Wednesday, March 8, 2017

Après la démocracie — Emmanuel Todd


 Emmanuel Todd — Après la démocratie. Paris: Gallimard, 2008.

"Les hommes croient, depuis longtemps, posture mentale devenue avec le temps une habitude. L'athéisme lutte pour l'émancipation de l'esprit contre un dogme religieux hérité du passé: il est mouvement, conflit. Privé d'adversaire, il doute, fléchit et s'effondre. La déchristianisation conduit donc à une situation paradoxale: l'incroyant semble ne se sentir bien dans sa certitude que s'il y a encore dans la société une Église, minoritaire, mais porteuse d'une croyance positive en l'existemce de Dieu, qu'il peut critiquer et nier.
Le saut dans l'irrationnel de la foi avait, à la fin de l'Empire romain, permis la construction d'un système explicatif et moral stable et rassurant. Le christianisme avait alors réglé, sur le plan psychologique, la question de la mort, cette dimension incompréhensible de la condition humaine.
L'abandon de la foi émancipe certes l'homme d'un ramassis de mythes indémontrables, mais il le fait atterrir dans le non-sens de sa propre vie. Tant qu'il y a encore des croyances à dénoncer, des croyants à libérer, l'existence a encore un sens, métaphysique. mais la disparition du dernier groupe solidement organisé de croyants donne le signal du mal-être pour les vainqueurs, qui, libérés de tout, ne peuvent que constater qu'ils ne sont rien, rien qui ait un sens du moins. La mort de l'Église réactive la question de la mort de l'individu.
Au delà de l'interrogation métaphysique de base, toutes les construction idéologiques et politiques ayant pour fondement théorique l'inexistence du Ciel sont ébranlées. La disparition du paradis, de l'enfer et du purgatoire dévalorise bizarrement tous les paradis terrestres, qu'ils soient grandioses, de type stalinien, ou d'échelle plus modeste, républicain. Alors commence la quête désespérée du sens qui, banalement, va se fixer sur la recherche de sensations extrêmes dans des domaines historiquement répertoriés: argent, sexualité, violence — tout ce que la religion contrôlait."

(p.33-34) 

[...]

"L'argent, la sexualité et la violence sont désormais au centre de notre dispositif mental et médiatique. Les anxiolytiques ne peuvent remplacer complètement les croyances collectives."

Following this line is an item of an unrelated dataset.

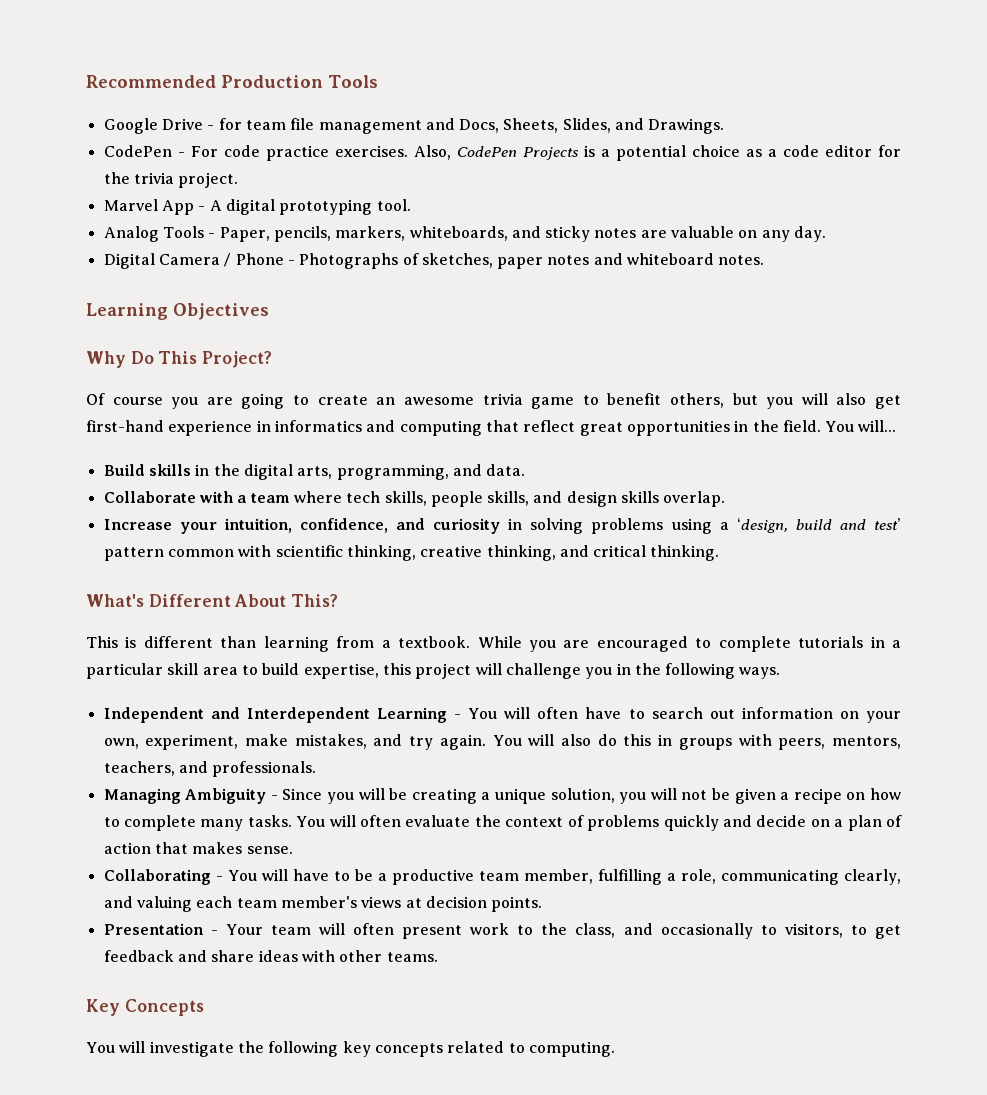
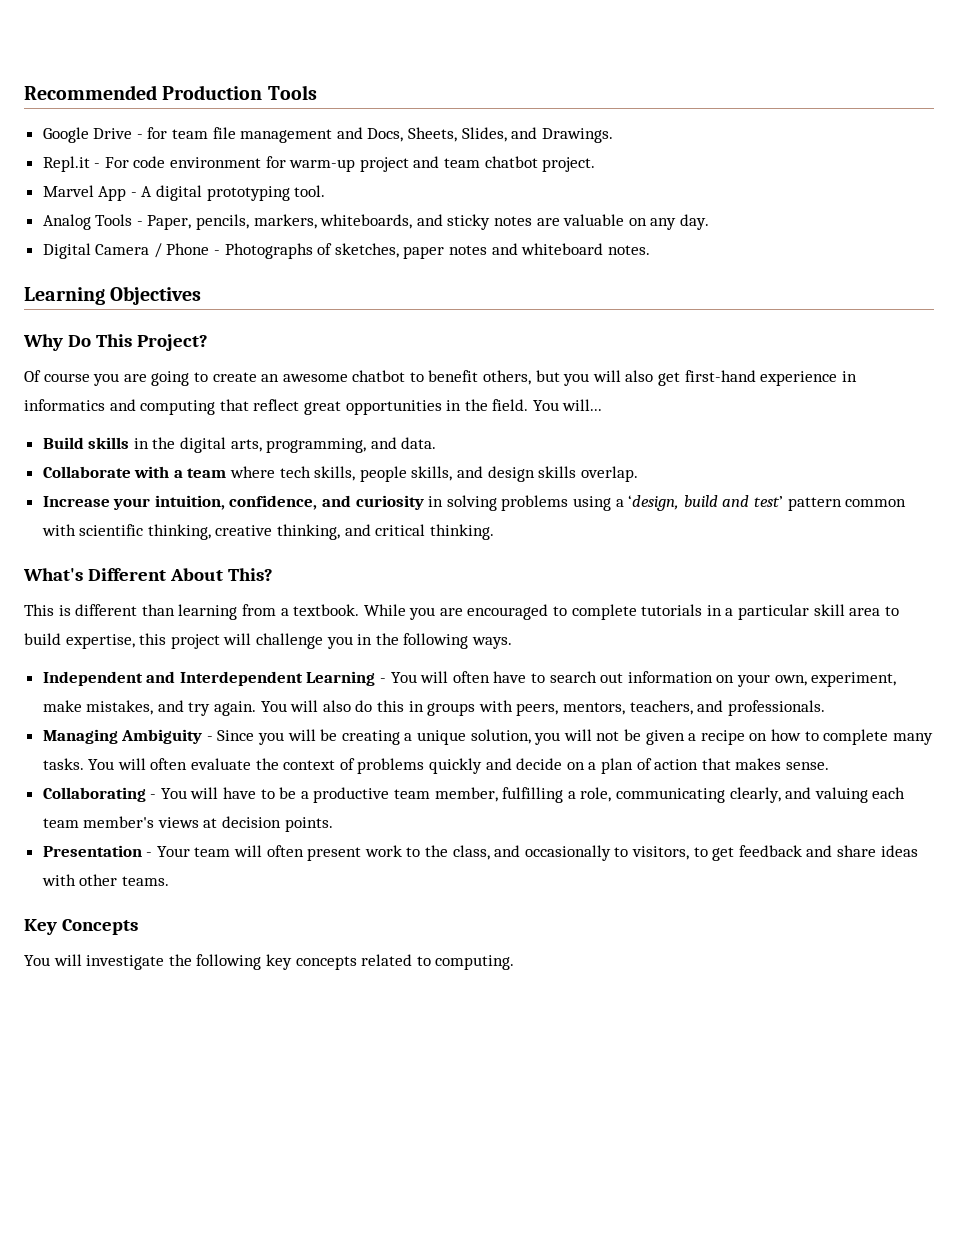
- CodePen - For code practice exercises. Also, CodePen Projects is a potential choice as a code editor for the trivia project.
+ Repl.it - For code environment for warm-up project and team chatbot project.
- Of course you are going to create an awesome trivia game to benefit others, but you will also get first-hand experience in informatics and computing that reflect great opportunities in the field.
+ Of course you are going to create an awesome chatbot to benefit others, but you will also get first-hand experience in informatics and computing that reflect great opportunities in the field.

[...] (à propos du succès en librairie de Marc Aurèle et de Sénèque...)

"Il y a deux millénaires en effet la pensée antique eut à définir, dans le cadre d'un effondrement des religions païennes, un sens purement terrestre de la vie, une discipline de l'âme et du corps pour opérer dans un monde privé de ses dieux. Cette prodigieuse tentative, ne l'oublions pas, fut un échec et déboucha, on l'a dit, sur le saut massif dans l'irrationnel de la vie éternelle et du christianisme."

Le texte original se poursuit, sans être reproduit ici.